*Working data*.
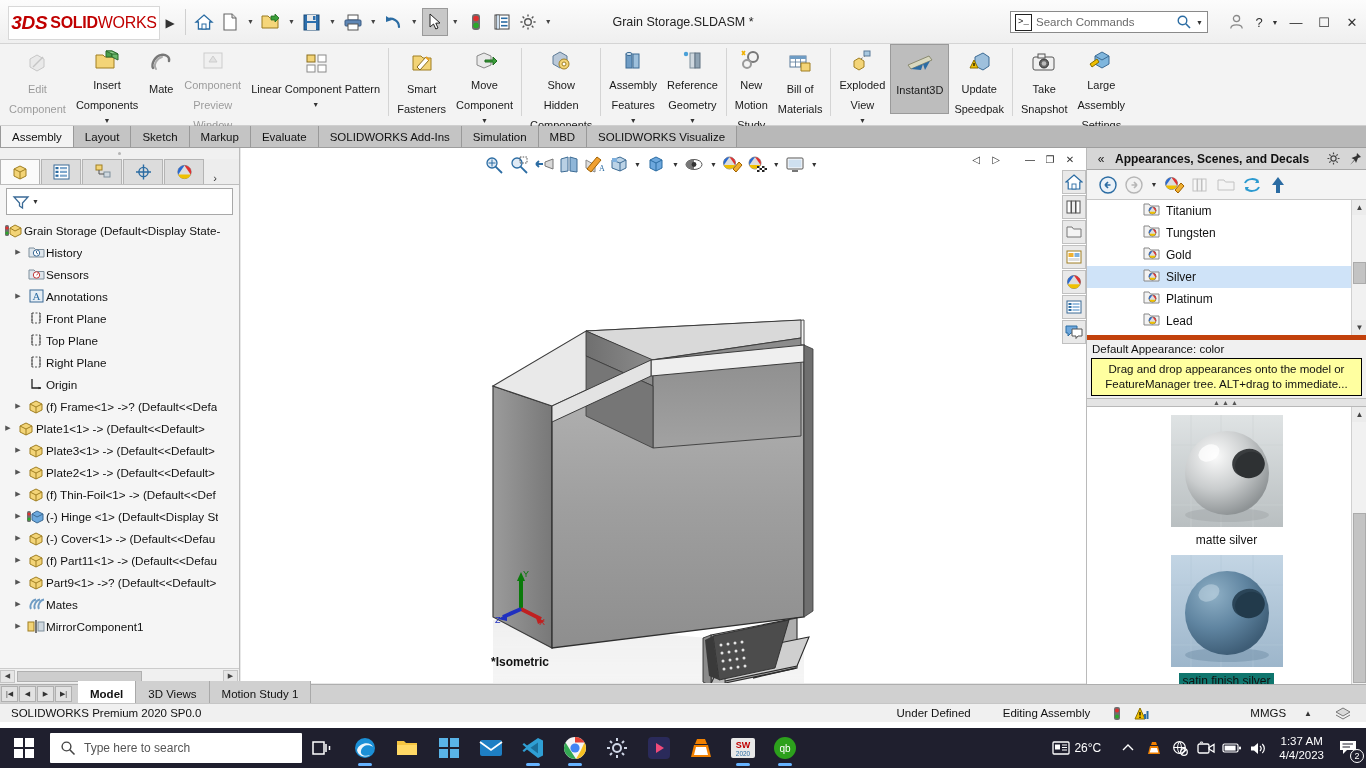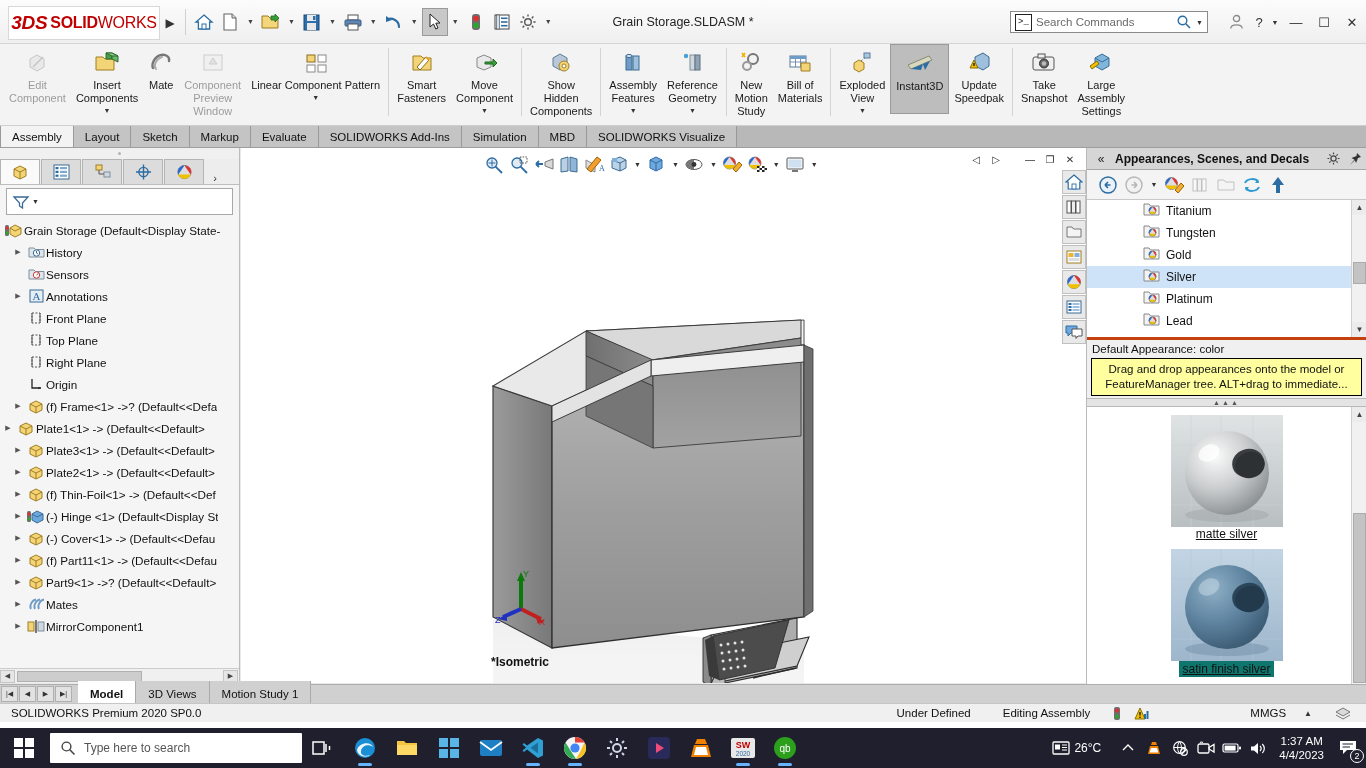--- a/index.html
+++ b/index.html
@@ -64,21 +64,21 @@
     display: flex; align-items: flex-start; padding-left: 4px;
   }
   .rb-item {
     height: 78px; display: flex; flex-direction: column; align-items: center;
     padding: 4px 5px 0 5px; text-align: center; cursor: default;
     justify-content: flex-start;
   }
   .rb-item.active { background: #bdbdbd; border: 1px solid #9a9a9a; height:70px; }
   .rb-item.disabled { opacity: 0.42; }
   .rb-ico { height: 30px; display: flex; align-items: center; justify-content: center; }
-  .rb-lbl { font-size: 11px; color: #1a1a1a; line-height: 13px; white-space: pre-line; margin-top: 1px; }
+  .rb-lbl { font-size: 11px; color: #1a1a1a; line-height: 20px; white-space: pre-line; margin-top: 1px; }
   .rb-dd { font-size: 7px; color: #333; line-height: 7px; margin-top: 2px; }
   .rb-sep { width: 1px; height: 68px; background: #d4d4d4; margin: 4px 3px 0 3px; }
 
   
   .tabbar {
     position: absolute; left: 0; top: 126px; width: 1366px; height: 22px;
     background: #b8b8b8; display: flex; align-items: flex-end;
     border-bottom: 1px solid #9e9e9e;
   }
   .tab {
@@ -142,41 +142,41 @@
     background: #f0f0f0; border-left: 1px solid #bababa;
     display: flex; flex-direction: column;
   }
   .tp-header { height: 22px; background: #d6d6d6; display: flex; align-items: center;
                border-bottom: 1px solid #a8a8a8; }
   .tp-title { font-size: 12px; font-weight: bold; color: #111; flex: 1; }
   .tp-toolbar { height: 30px; background: #f4f4f4; display: flex; align-items: center;
                 border-bottom: 1px solid #c8c8c8; padding-left: 8px; }
   .tpt-btn { width: 26px; height: 26px; display: flex; align-items: center; justify-content: center; }
   .tp-list { height: 140px; background: #fff; position: relative; overflow: hidden;
-             border-bottom: 3px solid #c2410c; }
+             border-bottom: 5px solid #c2410c; }
   .tp-item { height: 22px; display: flex; align-items: center; padding-left: 56px;
              font-size: 12px; color: #111; }
   .tp-item.sel { background: #cfe3f8; }
   .tp-item .fico { margin-right: 6px; }
   .vscroll { position: absolute; right: 0; top: 0; width: 15px; height: 100%;
              background: #f1f1f1; border-left: 1px solid #d0d0d0; }
   .vs-arrow { width: 15px; height: 15px; display: flex; align-items: center; justify-content: center;
               font-size: 8px; color: #444; background: #ececec; }
   .vs-thumb { position: absolute; width: 13px; background: #c3c3c3; border: 1px solid #ababab; left: 1px; }
   .tp-caption { height: 18px; background: #f0f0f0; display: flex; align-items: center;
                 padding-left: 5px; font-size: 11.5px; color: #111; }
   .tp-tip { margin: 0 4px 2px 4px; background: #ffffa0; border: 1px solid #000;
             font-size: 11.5px; color: #111; padding: 3px 5px; text-align: center; line-height: 15px; }
   .tp-splitter { height: 9px; background: #e4e4e4; border-top: 1px solid #b9b9b9;
                  border-bottom: 1px solid #b9b9b9; display: flex; align-items: center; justify-content: center;
                  font-size: 7px; color: #555; letter-spacing: 2px; }
   .tp-gallery { flex: 1; background: #fff; position: relative; overflow: hidden; }
   .gal-item { width: 100%; display: flex; flex-direction: column; align-items: center; padding-top: 8px; }
   .gal-thumb { width: 112px; height: 112px; border: 0; }
-  .gal-cap { font-size: 12px; color: #111; margin-top: 0; text-decoration: underline; }
+  .gal-cap { font-size: 12px; color: #111; margin-top: 6px; }
   .gal-cap.sel { background: #0f766e; padding: 1px 3px; }
 
   
   .doctabs { position: absolute; left: 0; top: 684px; width: 1366px; height: 19px;
              background: #d0d0d0; display: flex; align-items: center; border-top: 1px solid #aeaeae; }
   .navbtn { width: 17px; height: 16px; display: flex; align-items: center; justify-content: center;
             background: #e2e2e2; border: 1px solid #b0b0b0; font-size: 7px; color: #333; margin-left:1px;}
   .dtab { height: 26px; padding: 0 12px; display: flex; align-items: center; font-size: 11.5px;
           color: #111; background: #d0d0d0; border-right: 1px solid #a9a9a9; }
   .dtab.active { background: #fff; font-weight: bold; }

*What is required*.
Look through the listing above and copy each line where the string "content" occurs.

*Answer for the task*.
     justify-content: flex-start;
   .rb-ico { height: 30px; display: flex; align-items: center; justify-content: center; }
   .tpt-btn { width: 26px; height: 26px; display: flex; align-items: center; justify-content: center; }
   .vs-arrow { width: 15px; height: 15px; display: flex; align-items: center; justify-content: center;
                  border-bottom: 1px solid #b9b9b9; display: flex; align-items: center; justify-content: center;
   .navbtn { width: 17px; height: 16px; display: flex; align-items: center; justify-content: center;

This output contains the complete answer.